In some embodiments, the piezoresistive film comprises at least one of a polyimide film, a polypropylene film, a polyethylene film, and a polycarbonate film;

and/or the thickness of the piezoresistive film is 0.02 mm-2.0 mm.

Compared with the prior art, in the piezoresistive film pressure sensor provided by the embodiment of the utility model, the electrode layer and the conductive silk-screen layer are respectively arranged on two opposite surfaces of the piezoresistive film, and the piezoresistive film layer is divided into at least two pressure sensing areas, so that the crosstalk phenomenon when the piezoresistive film pressure sensor is pressed can be effectively avoided; and the design of a plurality of positive electrode structures and a plurality of negative electrode structures in the electrode layer can reduce the processing difficulty of the positive electrode structures and the negative electrode structures, and realize leading out the positive electrode and the negative electrode from the same side.

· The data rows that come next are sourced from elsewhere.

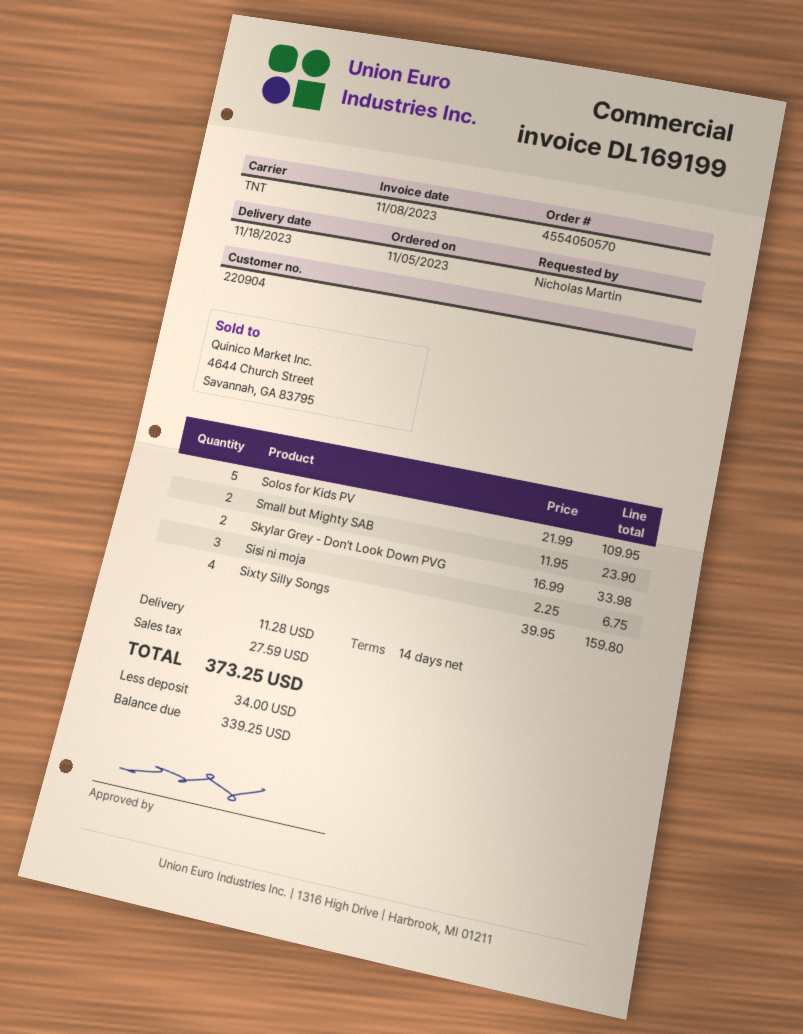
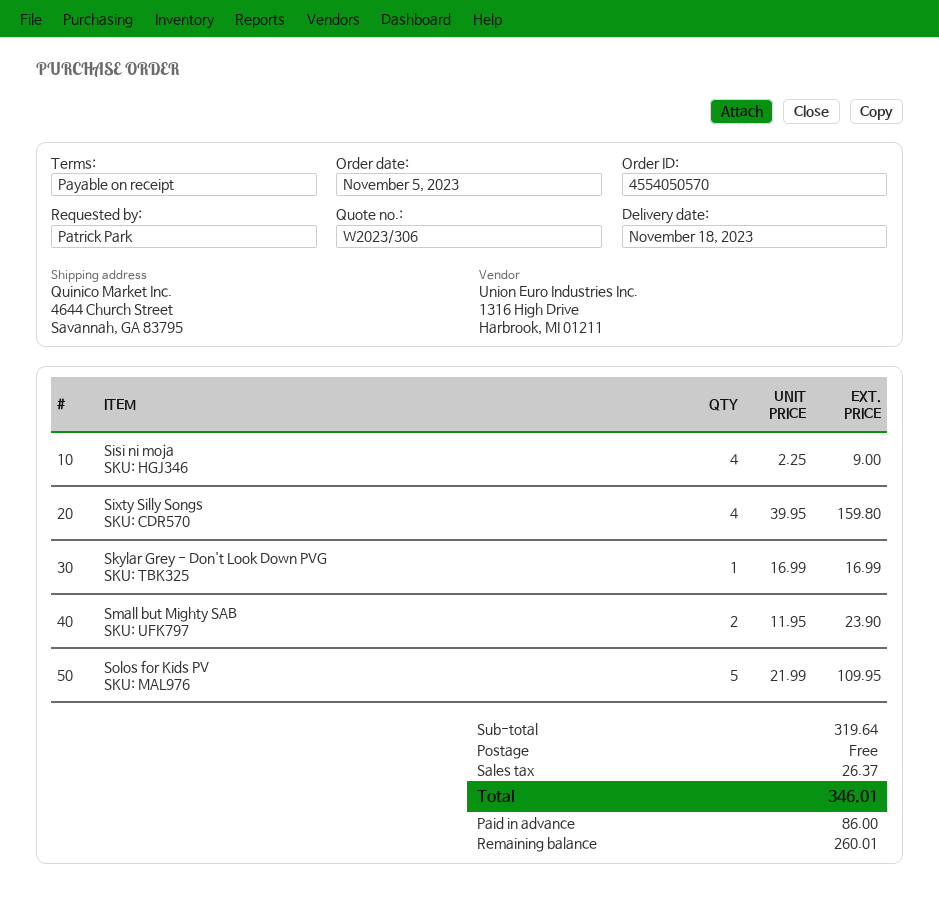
payment terms: 14 days -> on receipt
ordered by: Nicholas Martin -> Patrick Park
Skylar Grey - Don't Look Down PVG: 2 x 16.99 = 33.98 -> 1 x 16.99 = 16.99
Sisi ni moja: 3 x 2.25 = 6.75 -> 4 x 2.25 = 9.00
shipping: 11.28 -> 0.00
tax: 27.59 -> 26.37
total: 373.25 -> 346.01
deposit: 34.00 -> 86.00
balance: 339.25 -> 260.01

Furthermore, another object of the present invention is to provide a robot arm or a robot, a sports apparatus.

The technical scheme is as follows:

a robot arm or a robot comprising a piezoresistive membrane pressure sensor as described above.

And the sports equipment comprises any one of intelligent boxing gloves and intelligent boxing targets, and comprises the piezoresistive film pressure sensor.

Compared with the prior art, the utility model provides a arm or robot or sport equipment owing to including foretell piezoresistive film pressure sensor, therefore can effectively detect the strength size of outside extrusion or collision to detectivity is high, the phenomenon of crosstalking does not appear.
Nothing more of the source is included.